Task directions:
The pictures are to be left out when the listing below is reproduced word for word.

Source data:

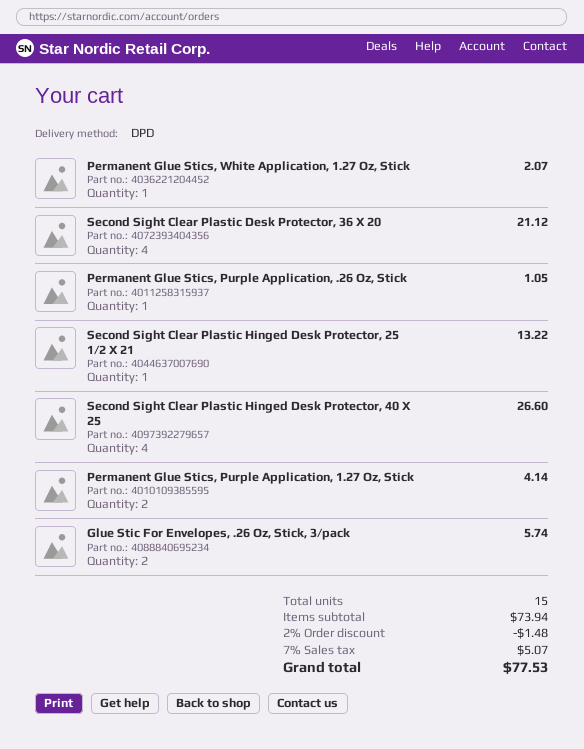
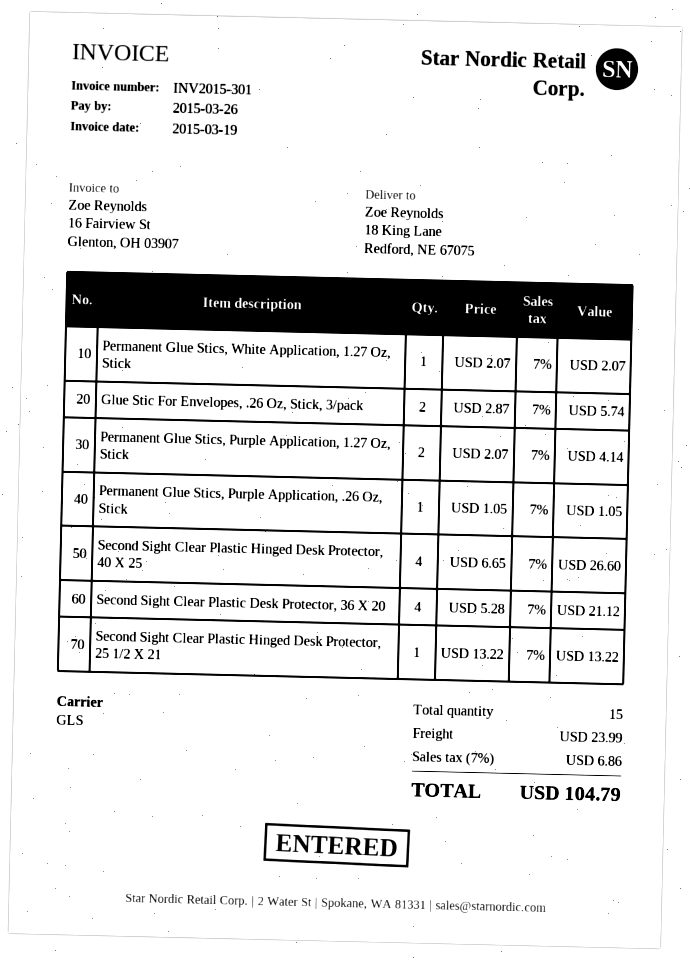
shipping method: DPD -> GLS
discount: 2% = 1.48 -> none
shipping: none -> 23.99
tax: 7% = 5.07 -> 7% = 6.86
total: 77.53 -> 104.79

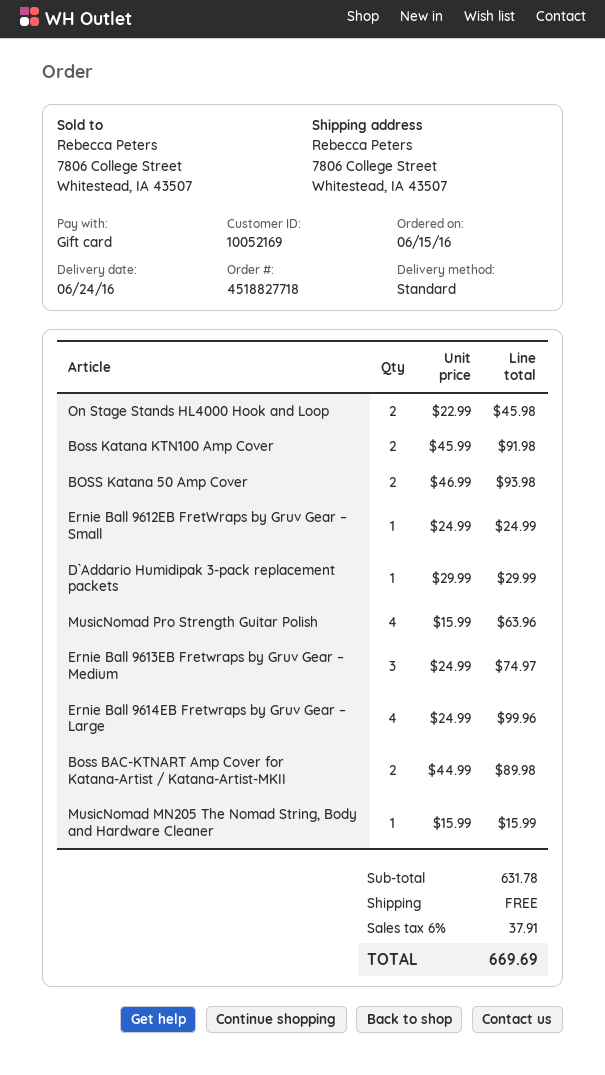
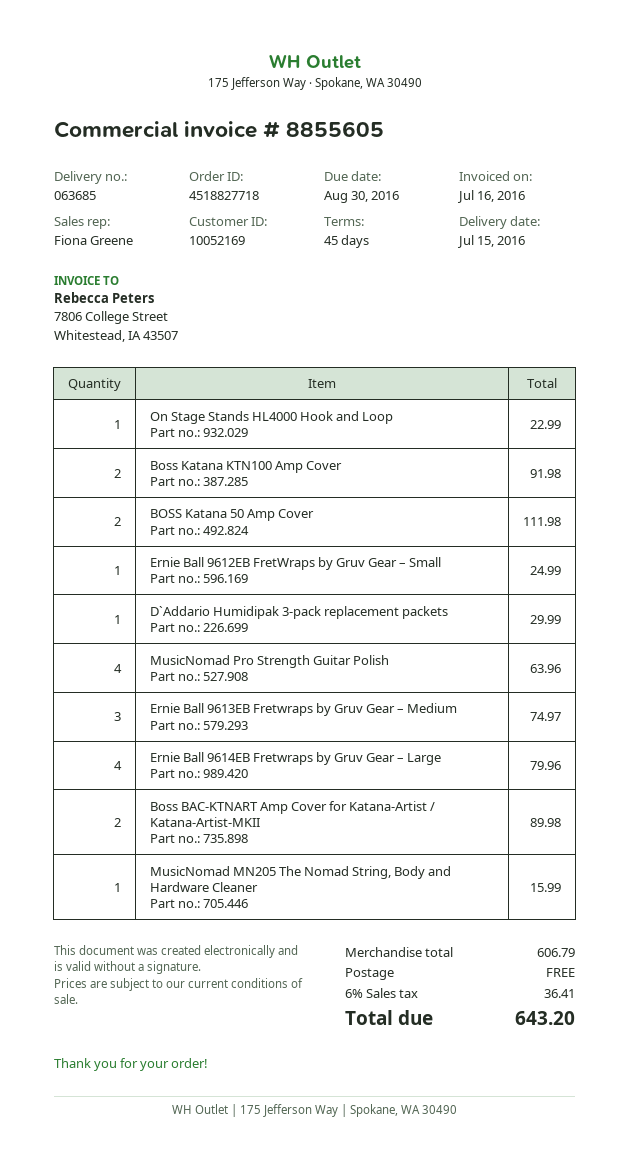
delivery date: 2016-06-24 -> 2016-07-15
On Stage Stands HL4000 Hook and Loop: 2 for 45.98 -> 1 for 22.99
BOSS Katana 50 Amp Cover: 2 for 93.98 -> 2 for 111.98
Ernie Ball 9614EB Fretwraps by Gruv Gear – Large: 4 for 99.96 -> 4 for 79.96
subtotal: 631.78 -> 606.79
tax: 6% = 37.91 -> 6% = 36.41
total: 669.69 -> 643.20

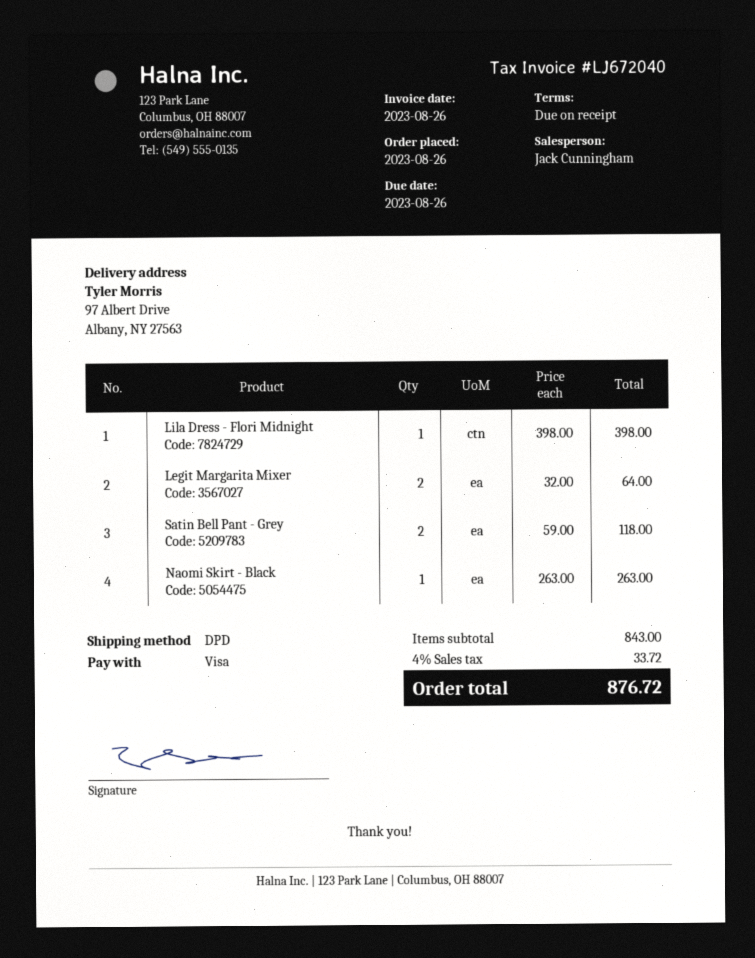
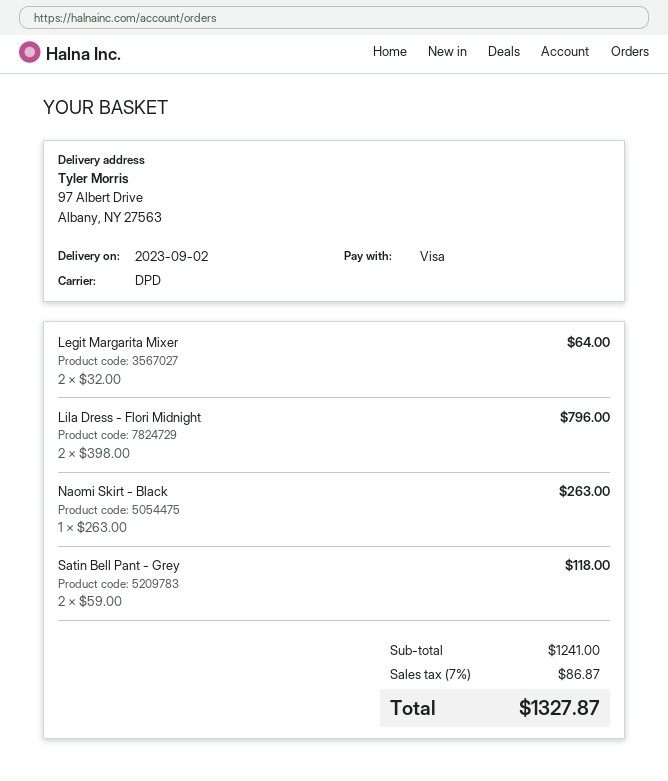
Lila Dress - Flori Midnight: 1 x 398.00 = 398.00 -> 2 x 398.00 = 796.00
subtotal: 843.00 -> 1241.00
tax: 4% = 33.72 -> 7% = 86.87
total: 876.72 -> 1327.87

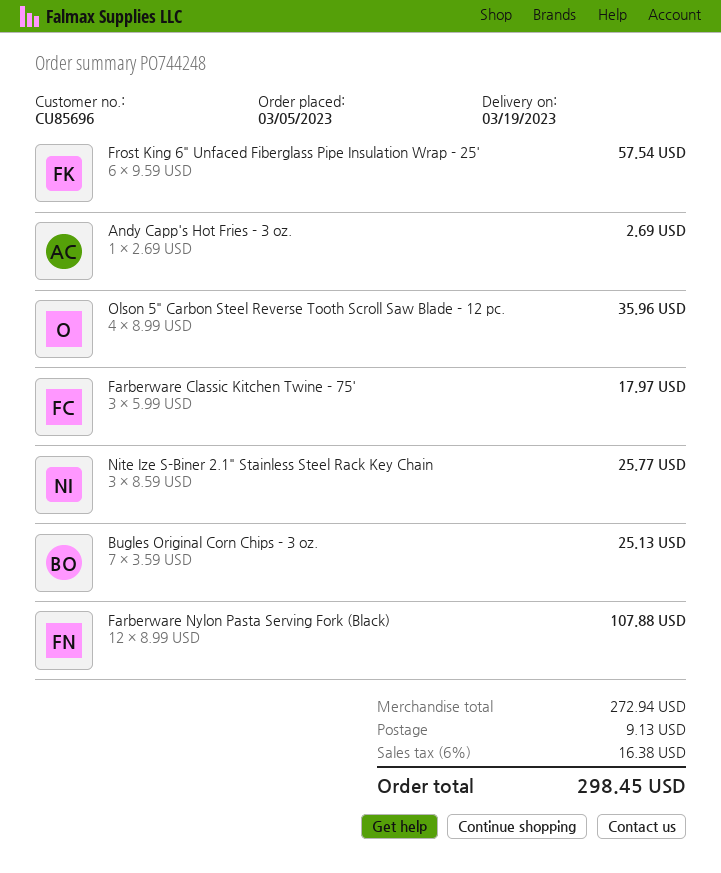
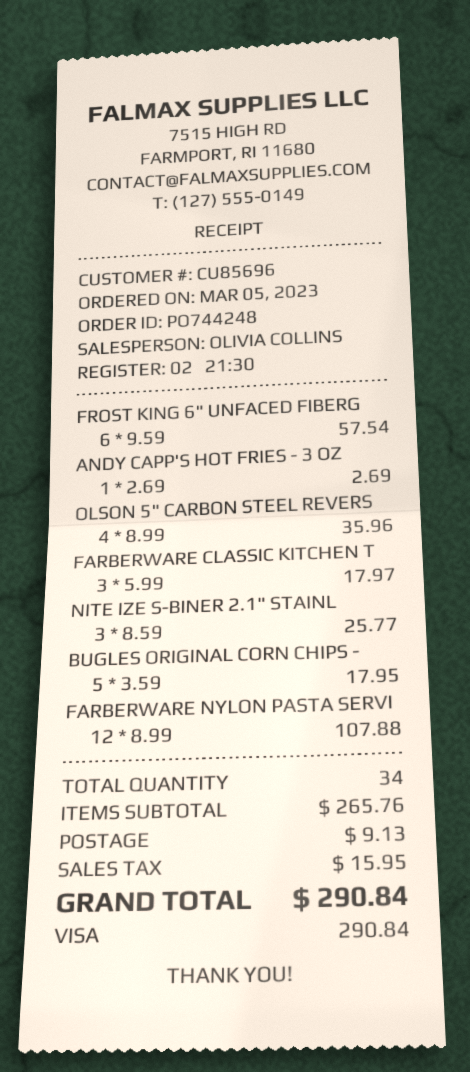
Bugles Original Corn Chips - 3 oz.: 7 x 3.59 = 25.13 -> 5 x 3.59 = 17.95
subtotal: 272.94 -> 265.76
tax: 16.38 -> 15.95
total: 298.45 -> 290.84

Task output:
shipping method: DPD -> GLS
discount: 2% = 1.48 -> none
shipping: none -> 23.99
tax: 7% = 5.07 -> 7% = 6.86
total: 77.53 -> 104.79

delivery date: 2016-06-24 -> 2016-07-15
On Stage Stands HL4000 Hook and Loop: 2 for 45.98 -> 1 for 22.99
BOSS Katana 50 Amp Cover: 2 for 93.98 -> 2 for 111.98
Ernie Ball 9614EB Fretwraps by Gruv Gear – Large: 4 for 99.96 -> 4 for 79.96
subtotal: 631.78 -> 606.79
tax: 6% = 37.91 -> 6% = 36.41
total: 669.69 -> 643.20

Lila Dress - Flori Midnight: 1 x 398.00 = 398.00 -> 2 x 398.00 = 796.00
subtotal: 843.00 -> 1241.00
tax: 4% = 33.72 -> 7% = 86.87
total: 876.72 -> 1327.87

Bugles Original Corn Chips - 3 oz.: 7 x 3.59 = 25.13 -> 5 x 3.59 = 17.95
subtotal: 272.94 -> 265.76
tax: 16.38 -> 15.95
total: 298.45 -> 290.84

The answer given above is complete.